Restate the listing below word for word. No picture belongs in the result.
↓
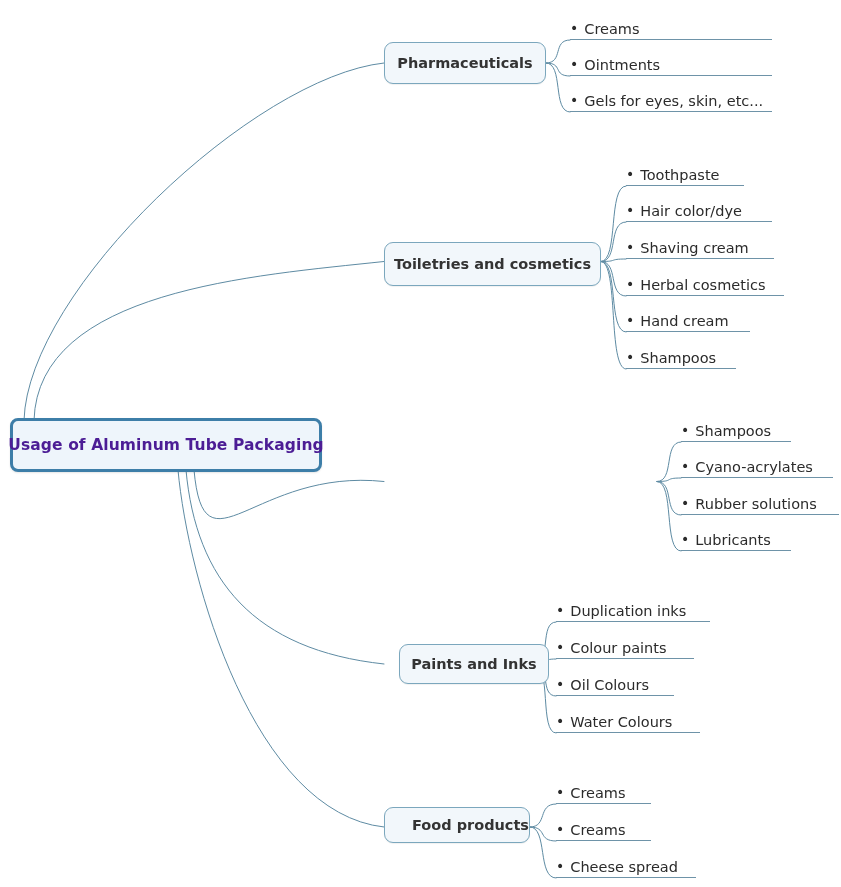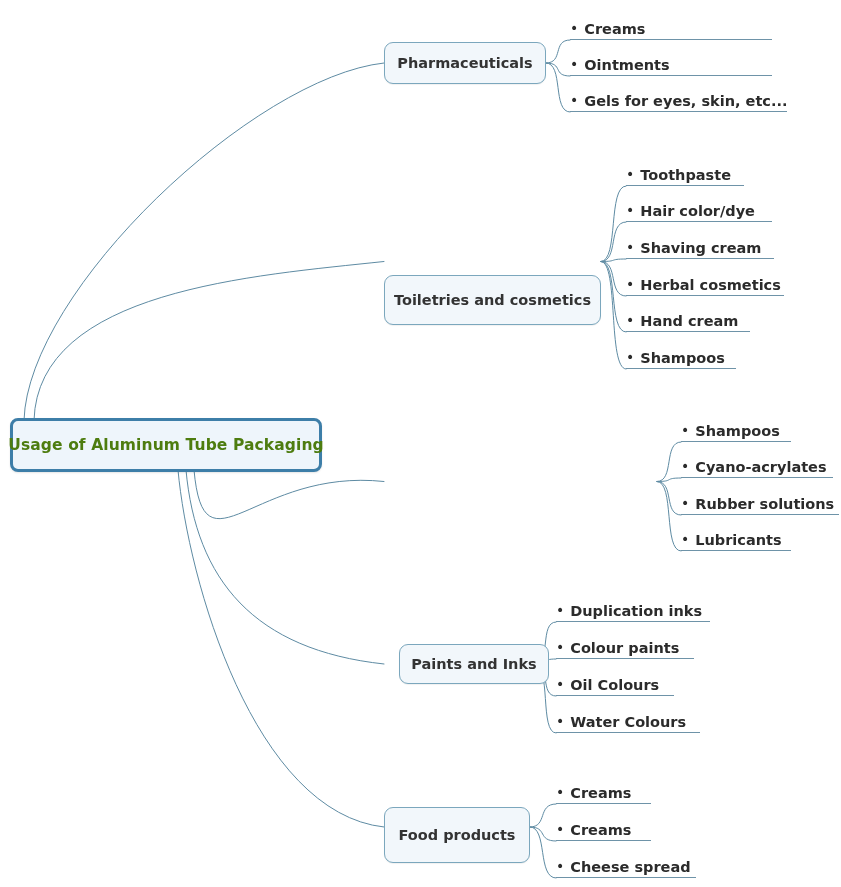"Creams" .leaf-label { font-weight: bold -> normal }
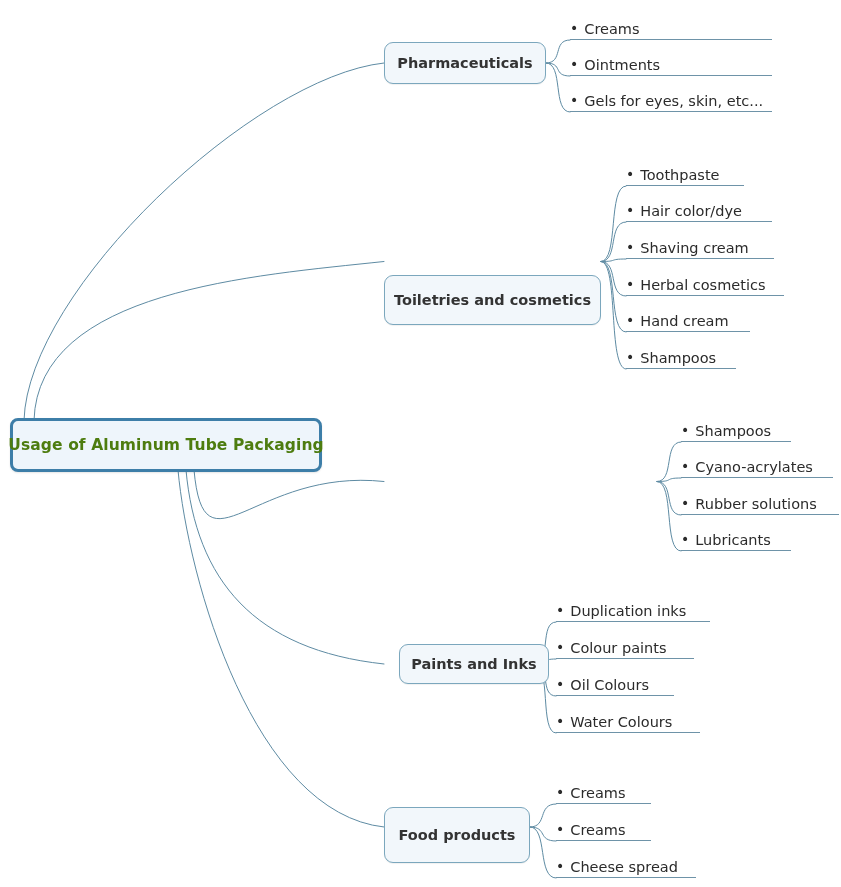"Toiletries and cosmetics" div.node { height: 50px -> 44px; margin-top: 33px -> none }
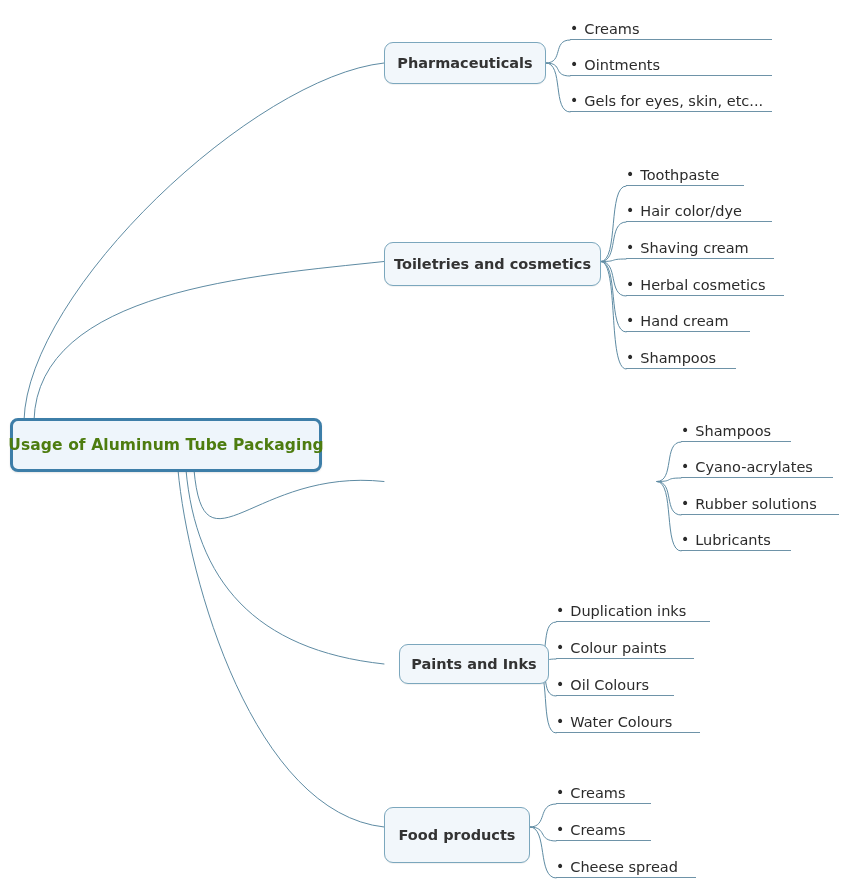"Usage of Aluminum Tube Packaging" .root-label { color: #4d7c0f -> #4c1d95 }
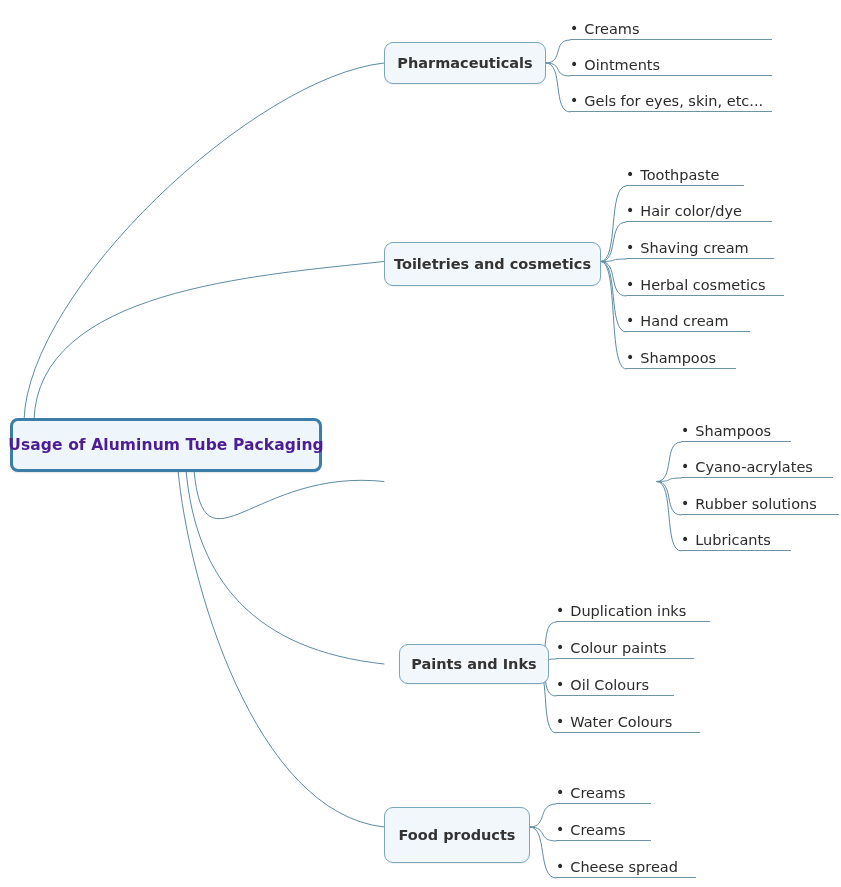"Food products" div.node { height: 56px -> 36px; justify-content: none -> flex-end }
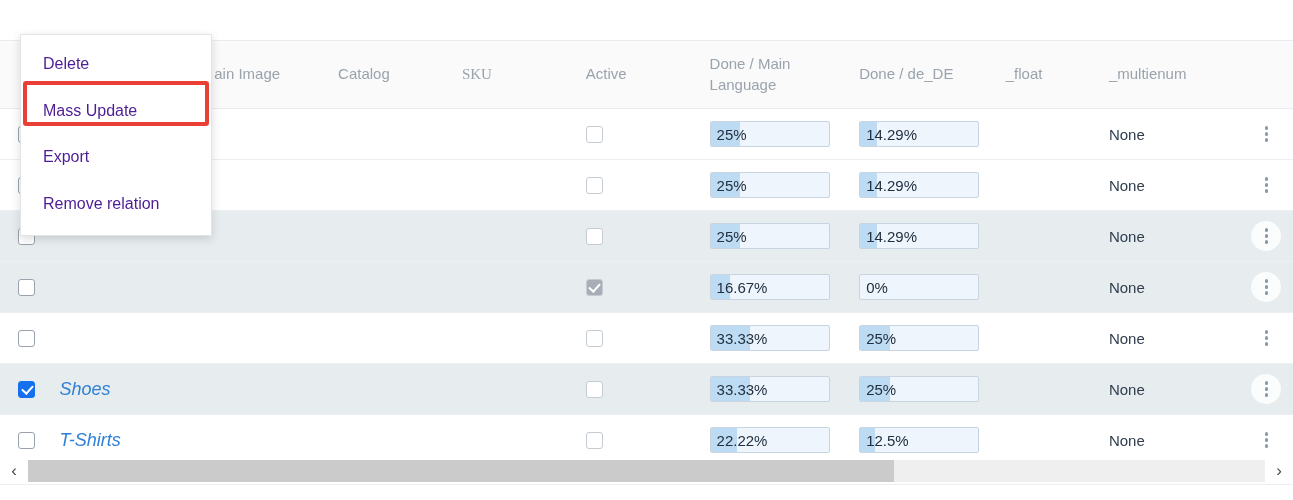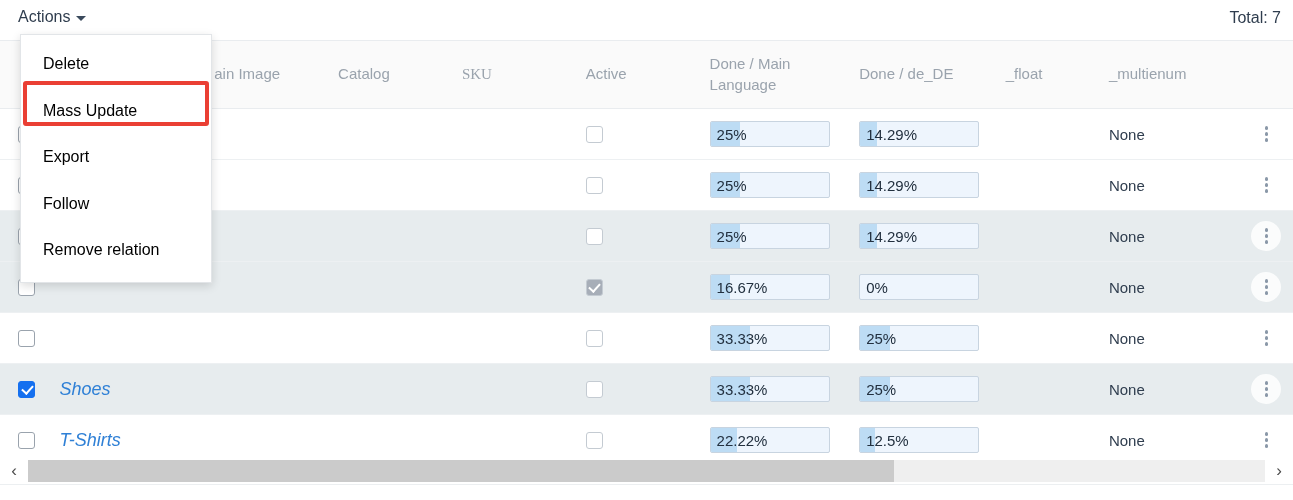"Actions" div.topbar { html: <div> <div> <span>Actions</span> <span></span> </div> <div>Total: 7</div> </div> -> none }
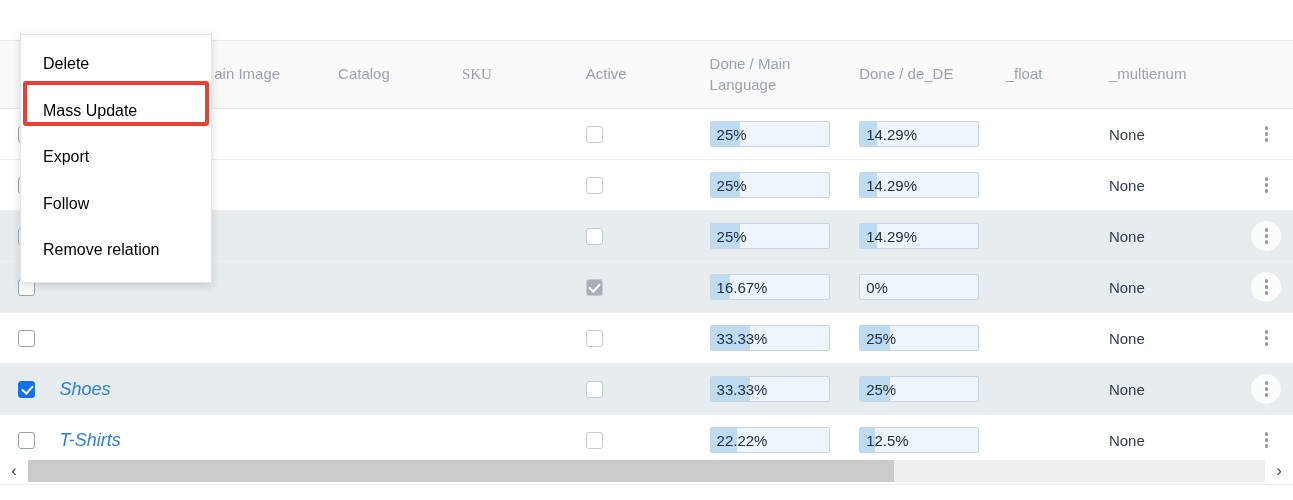"Delete" .menu-item { color: #000000 -> #4c1d95 }
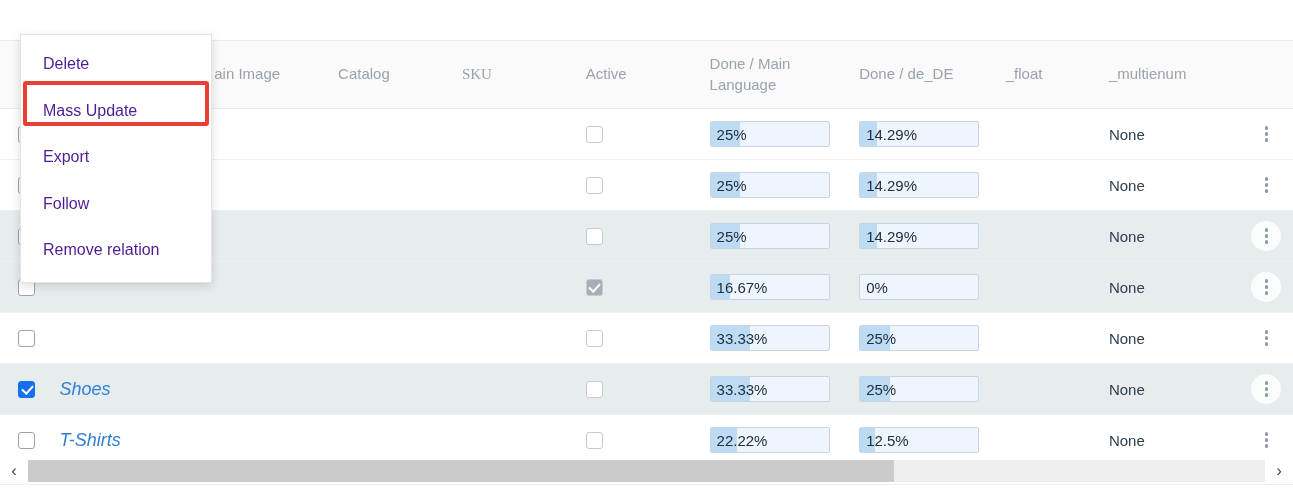"Follow" div.menu-item { html: <div>Follow</div> -> none }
↑
▸ **Task solution**
"Creams" .leaf-label { font-weight: bold -> normal }
"Toiletries and cosmetics" div.node { height: 50px -> 44px; margin-top: 33px -> none }
"Usage of Aluminum Tube Packaging" .root-label { color: #4d7c0f -> #4c1d95 }
"Food products" div.node { height: 56px -> 36px; justify-content: none -> flex-end }
"Actions" div.topbar { html: <div> <div> <span>Actions</span> <span></span> </div> <div>Total: 7</div> </div> -> none }
"Delete" .menu-item { color: #000000 -> #4c1d95 }
"Follow" div.menu-item { html: <div>Follow</div> -> none }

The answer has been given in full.